Everolimus and Letrozole in Treating Patients With Recurrent Hormone Receptor Positive Ovarian, Fallopian Tube, or Primary Peritoneal Cavity Cancer

Phase 2

Completed

• Conditions: Recurrent Primary Peritoneal Carcinoma; Ovarian Endometrioid Adenocarcinoma; Ovarian Seromucinous Carcinoma; Ovarian Serous Cystadenocarcinoma; Recurrent Fallopian Tube Carcinoma; Recurrent Ovarian Germ Cell Tumor; Recurrent Ovarian Carcinoma; Ovarian Serous Surface Papillary Adenocarcinoma; Undifferentiated Ovarian Carcinoma
• Interventions: Drug: Everolimus; Other: Laboratory Biomarker Analysis; Drug: Letrozole

• Registration Number: NCT02283658
• Lead Sponsor: Mayo Clinic

Brief Summary

This pilot, phase II trial studies how well everolimus and letrozole work in treating patients with hormone receptor positive ovarian, fallopian tube, or primary peritoneal cavity cancer that has come back.

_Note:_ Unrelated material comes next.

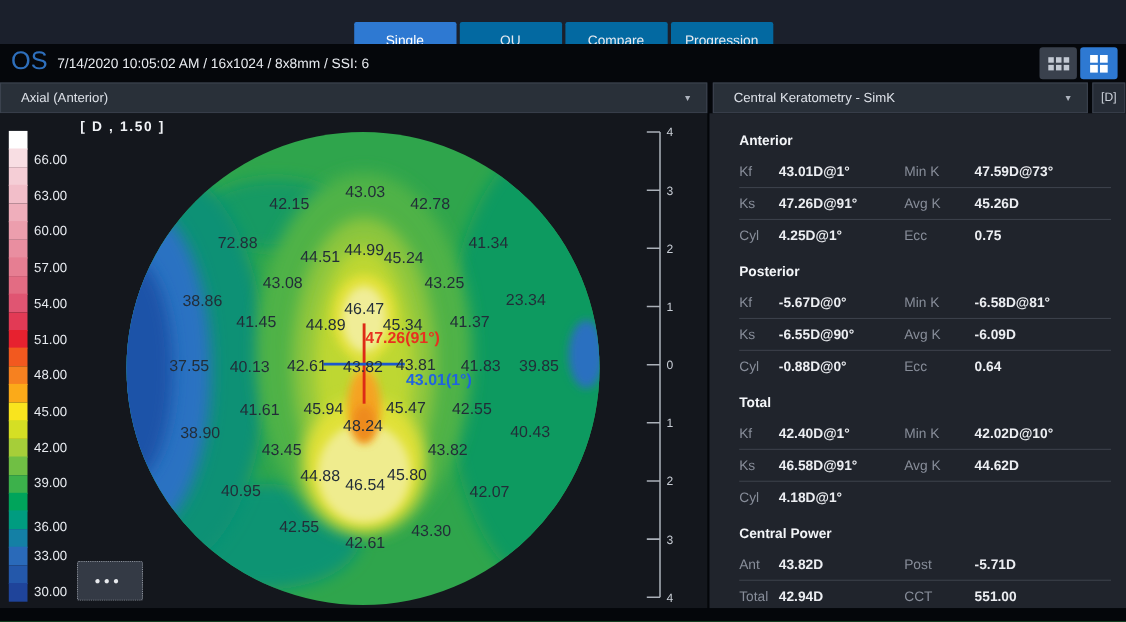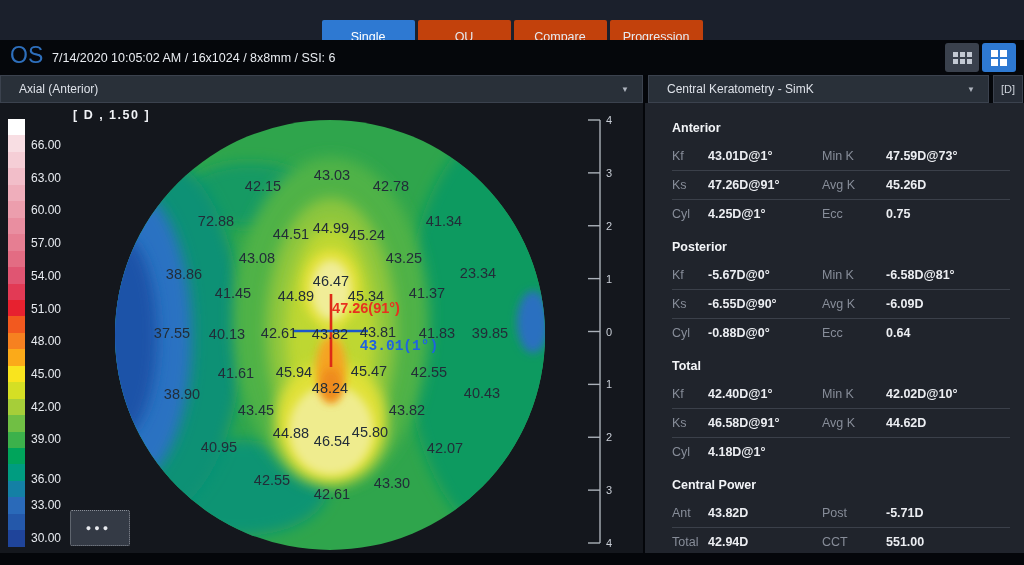"OU" .tab { background: #c2410c -> #0369a1 }
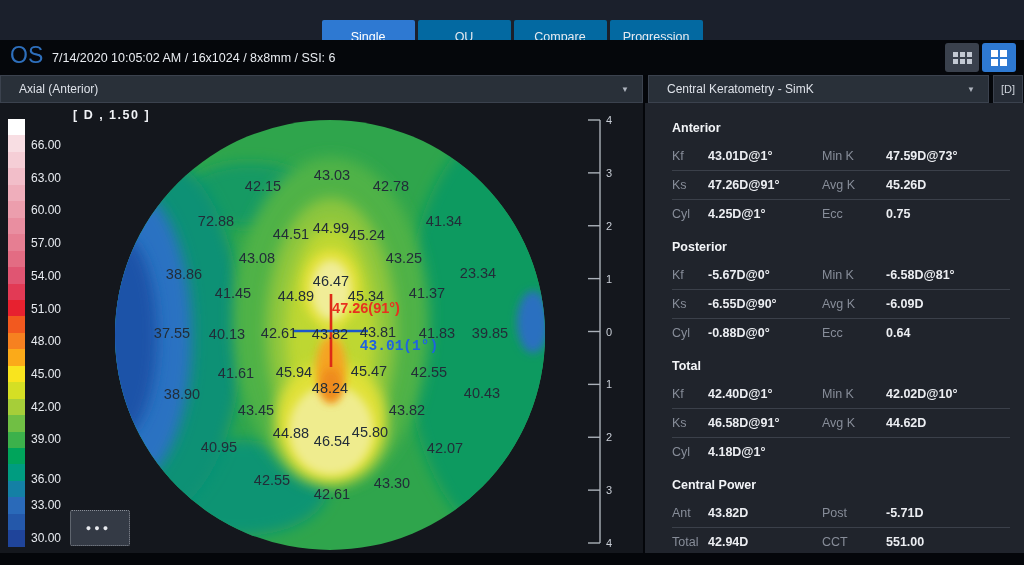"43.01(1°)" div.ax { font-family: Liberation Mono, monospace -> none }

Everolimus and letrozole may stop the growth of tumor cells by blocking some the enzymes needed for cell growth.

Detailed Description

PRIMARY OBJECTIVES:

I. Demonstrate that the combination of letrozole and everolimus leads to a higher percentage of patients who are free of progression at 12 weeks (PFS 12) as compared with that observed in a previously reported phase 2 trial of letrozole alone for relapsed ovarian carcinomas.

SECONDARY OBJECTIVES:

I. Cancer antigen (CA)-125 response, progression-free survival (PFS), overall survival (OS), the confirmed response rate, and adverse events.

TERTIARY OBJECTIVES:

I. Identify molecular biomarkers associated with a response to treatment with letrozole and everolimus in patients with relapsed ovarian carcinomas.

II. Develop and determine if response rates to letrozole and everolimus in patient derived xenograft (PDX) avatars correlate to responses noted in the patients.

OUTLINE:

Patients receive everolimus orally (PO) once daily (QD) and letrozole PO QD on days 1-28. Courses repeat every 28 days in the absence of disease progression or unacceptable toxicity.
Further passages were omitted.